Would you retype the listing below exactly as given?

Source material: Begin

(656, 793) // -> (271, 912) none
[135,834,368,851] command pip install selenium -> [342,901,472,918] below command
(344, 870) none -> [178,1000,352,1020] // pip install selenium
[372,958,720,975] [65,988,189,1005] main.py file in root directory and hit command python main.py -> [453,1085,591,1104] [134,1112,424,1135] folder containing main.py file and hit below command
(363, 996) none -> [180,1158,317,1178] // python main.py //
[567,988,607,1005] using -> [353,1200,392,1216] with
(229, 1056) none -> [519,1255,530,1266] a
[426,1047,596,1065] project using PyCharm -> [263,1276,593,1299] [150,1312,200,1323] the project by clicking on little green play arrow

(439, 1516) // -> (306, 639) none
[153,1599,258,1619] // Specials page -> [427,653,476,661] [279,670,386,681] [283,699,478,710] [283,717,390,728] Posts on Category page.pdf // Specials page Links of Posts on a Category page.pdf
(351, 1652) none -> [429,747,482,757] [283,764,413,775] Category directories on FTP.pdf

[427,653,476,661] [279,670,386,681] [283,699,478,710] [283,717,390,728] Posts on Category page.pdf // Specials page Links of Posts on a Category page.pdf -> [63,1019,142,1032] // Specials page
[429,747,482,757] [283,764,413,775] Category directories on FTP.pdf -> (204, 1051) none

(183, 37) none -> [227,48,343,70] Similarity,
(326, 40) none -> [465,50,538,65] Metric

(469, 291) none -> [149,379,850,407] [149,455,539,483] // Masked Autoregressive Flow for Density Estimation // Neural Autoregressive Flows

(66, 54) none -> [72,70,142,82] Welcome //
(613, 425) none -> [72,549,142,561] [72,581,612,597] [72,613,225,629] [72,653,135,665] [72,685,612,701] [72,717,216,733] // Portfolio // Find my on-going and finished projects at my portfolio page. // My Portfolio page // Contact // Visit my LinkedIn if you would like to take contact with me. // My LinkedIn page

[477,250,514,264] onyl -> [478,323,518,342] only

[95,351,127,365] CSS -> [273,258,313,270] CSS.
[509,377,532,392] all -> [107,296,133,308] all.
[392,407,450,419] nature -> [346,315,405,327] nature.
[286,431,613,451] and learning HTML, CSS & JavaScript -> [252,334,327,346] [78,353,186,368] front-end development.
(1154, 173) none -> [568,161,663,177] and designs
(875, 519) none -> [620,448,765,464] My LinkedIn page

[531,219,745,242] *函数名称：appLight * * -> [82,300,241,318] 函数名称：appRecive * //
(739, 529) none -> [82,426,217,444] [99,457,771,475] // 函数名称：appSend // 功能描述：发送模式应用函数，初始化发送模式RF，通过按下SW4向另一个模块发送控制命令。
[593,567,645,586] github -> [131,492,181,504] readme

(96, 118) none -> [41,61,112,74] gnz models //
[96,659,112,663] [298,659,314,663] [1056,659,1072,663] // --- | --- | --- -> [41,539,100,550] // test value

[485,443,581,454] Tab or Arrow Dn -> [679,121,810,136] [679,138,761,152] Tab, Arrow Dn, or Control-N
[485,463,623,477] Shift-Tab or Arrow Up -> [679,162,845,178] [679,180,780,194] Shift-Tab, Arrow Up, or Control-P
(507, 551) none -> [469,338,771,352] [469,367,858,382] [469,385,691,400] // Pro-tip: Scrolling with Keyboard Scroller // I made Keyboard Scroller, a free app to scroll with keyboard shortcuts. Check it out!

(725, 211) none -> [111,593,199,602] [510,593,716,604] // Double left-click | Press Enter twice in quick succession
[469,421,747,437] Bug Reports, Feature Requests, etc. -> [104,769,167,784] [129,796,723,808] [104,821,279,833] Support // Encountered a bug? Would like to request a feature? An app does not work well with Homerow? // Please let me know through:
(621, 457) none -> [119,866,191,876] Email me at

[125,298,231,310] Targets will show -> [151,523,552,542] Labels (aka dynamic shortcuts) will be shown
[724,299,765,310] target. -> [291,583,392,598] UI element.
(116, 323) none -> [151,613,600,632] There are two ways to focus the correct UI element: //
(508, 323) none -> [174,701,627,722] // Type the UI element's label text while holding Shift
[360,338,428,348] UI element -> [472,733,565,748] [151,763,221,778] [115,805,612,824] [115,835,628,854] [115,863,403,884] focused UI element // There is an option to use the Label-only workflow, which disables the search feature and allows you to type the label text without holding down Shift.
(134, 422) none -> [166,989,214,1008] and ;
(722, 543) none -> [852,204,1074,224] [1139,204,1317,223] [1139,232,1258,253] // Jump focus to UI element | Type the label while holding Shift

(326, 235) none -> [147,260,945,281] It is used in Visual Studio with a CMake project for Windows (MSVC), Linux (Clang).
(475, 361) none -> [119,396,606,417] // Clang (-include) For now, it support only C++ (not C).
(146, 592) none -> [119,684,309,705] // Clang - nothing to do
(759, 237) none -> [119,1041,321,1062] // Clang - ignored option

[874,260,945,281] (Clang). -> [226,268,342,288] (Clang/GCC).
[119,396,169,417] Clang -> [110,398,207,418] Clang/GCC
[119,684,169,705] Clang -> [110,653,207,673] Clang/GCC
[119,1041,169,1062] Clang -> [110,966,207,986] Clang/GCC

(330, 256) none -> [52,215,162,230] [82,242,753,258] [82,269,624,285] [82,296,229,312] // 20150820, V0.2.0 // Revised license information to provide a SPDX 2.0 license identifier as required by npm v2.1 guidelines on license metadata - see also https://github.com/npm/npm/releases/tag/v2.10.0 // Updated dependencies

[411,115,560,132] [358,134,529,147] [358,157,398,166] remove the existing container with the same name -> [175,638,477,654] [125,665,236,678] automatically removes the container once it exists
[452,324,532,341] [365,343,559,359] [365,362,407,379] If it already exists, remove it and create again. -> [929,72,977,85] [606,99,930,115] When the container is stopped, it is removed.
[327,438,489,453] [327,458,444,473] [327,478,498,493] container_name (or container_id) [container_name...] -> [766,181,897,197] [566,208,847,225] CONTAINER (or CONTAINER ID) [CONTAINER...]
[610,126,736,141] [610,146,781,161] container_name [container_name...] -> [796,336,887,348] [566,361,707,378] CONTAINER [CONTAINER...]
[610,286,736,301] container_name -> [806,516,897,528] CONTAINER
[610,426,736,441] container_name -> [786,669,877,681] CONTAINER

Source material: End

Response area:
(656, 793) // -> (271, 912) none
[135,834,368,851] command pip install selenium -> [342,901,472,918] below command
(344, 870) none -> [178,1000,352,1020] // pip install selenium
[372,958,720,975] [65,988,189,1005] main.py file in root directory and hit command python main.py -> [453,1085,591,1104] [134,1112,424,1135] folder containing main.py file and hit below command
(363, 996) none -> [180,1158,317,1178] // python main.py //
[567,988,607,1005] using -> [353,1200,392,1216] with
(229, 1056) none -> [519,1255,530,1266] a
[426,1047,596,1065] project using PyCharm -> [263,1276,593,1299] [150,1312,200,1323] the project by clicking on little green play arrow

(439, 1516) // -> (306, 639) none
[153,1599,258,1619] // Specials page -> [427,653,476,661] [279,670,386,681] [283,699,478,710] [283,717,390,728] Posts on Category page.pdf // Specials page Links of Posts on a Category page.pdf
(351, 1652) none -> [429,747,482,757] [283,764,413,775] Category directories on FTP.pdf

[427,653,476,661] [279,670,386,681] [283,699,478,710] [283,717,390,728] Posts on Category page.pdf // Specials page Links of Posts on a Category page.pdf -> [63,1019,142,1032] // Specials page
[429,747,482,757] [283,764,413,775] Category directories on FTP.pdf -> (204, 1051) none

(183, 37) none -> [227,48,343,70] Similarity,
(326, 40) none -> [465,50,538,65] Metric

(469, 291) none -> [149,379,850,407] [149,455,539,483] // Masked Autoregressive Flow for Density Estimation // Neural Autoregressive Flows

(66, 54) none -> [72,70,142,82] Welcome //
(613, 425) none -> [72,549,142,561] [72,581,612,597] [72,613,225,629] [72,653,135,665] [72,685,612,701] [72,717,216,733] // Portfolio // Find my on-going and finished projects at my portfolio page. // My Portfolio page // Contact // Visit my LinkedIn if you would like to take contact with me. // My LinkedIn page

[477,250,514,264] onyl -> [478,323,518,342] only

[95,351,127,365] CSS -> [273,258,313,270] CSS.
[509,377,532,392] all -> [107,296,133,308] all.
[392,407,450,419] nature -> [346,315,405,327] nature.
[286,431,613,451] and learning HTML, CSS & JavaScript -> [252,334,327,346] [78,353,186,368] front-end development.
(1154, 173) none -> [568,161,663,177] and designs
(875, 519) none -> [620,448,765,464] My LinkedIn page

[531,219,745,242] *函数名称：appLight * * -> [82,300,241,318] 函数名称：appRecive * //
(739, 529) none -> [82,426,217,444] [99,457,771,475] // 函数名称：appSend // 功能描述：发送模式应用函数，初始化发送模式RF，通过按下SW4向另一个模块发送控制命令。
[593,567,645,586] github -> [131,492,181,504] readme

(96, 118) none -> [41,61,112,74] gnz models //
[96,659,112,663] [298,659,314,663] [1056,659,1072,663] // --- | --- | --- -> [41,539,100,550] // test value

[485,443,581,454] Tab or Arrow Dn -> [679,121,810,136] [679,138,761,152] Tab, Arrow Dn, or Control-N
[485,463,623,477] Shift-Tab or Arrow Up -> [679,162,845,178] [679,180,780,194] Shift-Tab, Arrow Up, or Control-P
(507, 551) none -> [469,338,771,352] [469,367,858,382] [469,385,691,400] // Pro-tip: Scrolling with Keyboard Scroller // I made Keyboard Scroller, a free app to scroll with keyboard shortcuts. Check it out!

(725, 211) none -> [111,593,199,602] [510,593,716,604] // Double left-click | Press Enter twice in quick succession
[469,421,747,437] Bug Reports, Feature Requests, etc. -> [104,769,167,784] [129,796,723,808] [104,821,279,833] Support // Encountered a bug? Would like to request a feature? An app does not work well with Homerow? // Please let me know through:
(621, 457) none -> [119,866,191,876] Email me at

[125,298,231,310] Targets will show -> [151,523,552,542] Labels (aka dynamic shortcuts) will be shown
[724,299,765,310] target. -> [291,583,392,598] UI element.
(116, 323) none -> [151,613,600,632] There are two ways to focus the correct UI element: //
(508, 323) none -> [174,701,627,722] // Type the UI element's label text while holding Shift
[360,338,428,348] UI element -> [472,733,565,748] [151,763,221,778] [115,805,612,824] [115,835,628,854] [115,863,403,884] focused UI element // There is an option to use the Label-only workflow, which disables the search feature and allows you to type the label text without holding down Shift.
(134, 422) none -> [166,989,214,1008] and ;
(722, 543) none -> [852,204,1074,224] [1139,204,1317,223] [1139,232,1258,253] // Jump focus to UI element | Type the label while holding Shift

(326, 235) none -> [147,260,945,281] It is used in Visual Studio with a CMake project for Windows (MSVC), Linux (Clang).
(475, 361) none -> [119,396,606,417] // Clang (-include) For now, it support only C++ (not C).
(146, 592) none -> [119,684,309,705] // Clang - nothing to do
(759, 237) none -> [119,1041,321,1062] // Clang - ignored option

[874,260,945,281] (Clang). -> [226,268,342,288] (Clang/GCC).
[119,396,169,417] Clang -> [110,398,207,418] Clang/GCC
[119,684,169,705] Clang -> [110,653,207,673] Clang/GCC
[119,1041,169,1062] Clang -> [110,966,207,986] Clang/GCC

(330, 256) none -> [52,215,162,230] [82,242,753,258] [82,269,624,285] [82,296,229,312] // 20150820, V0.2.0 // Revised license information to provide a SPDX 2.0 license identifier as required by npm v2.1 guidelines on license metadata - see also https://github.com/npm/npm/releases/tag/v2.10.0 // Updated dependencies

[411,115,560,132] [358,134,529,147] [358,157,398,166] remove the existing container with the same name -> [175,638,477,654] [125,665,236,678] automatically removes the container once it exists
[452,324,532,341] [365,343,559,359] [365,362,407,379] If it already exists, remove it and create again. -> [929,72,977,85] [606,99,930,115] When the container is stopped, it is removed.
[327,438,489,453] [327,458,444,473] [327,478,498,493] container_name (or container_id) [container_name...] -> [766,181,897,197] [566,208,847,225] CONTAINER (or CONTAINER ID) [CONTAINER...]
[610,126,736,141] [610,146,781,161] container_name [container_name...] -> [796,336,887,348] [566,361,707,378] CONTAINER [CONTAINER...]
[610,286,736,301] container_name -> [806,516,897,528] CONTAINER
[610,426,736,441] container_name -> [786,669,877,681] CONTAINER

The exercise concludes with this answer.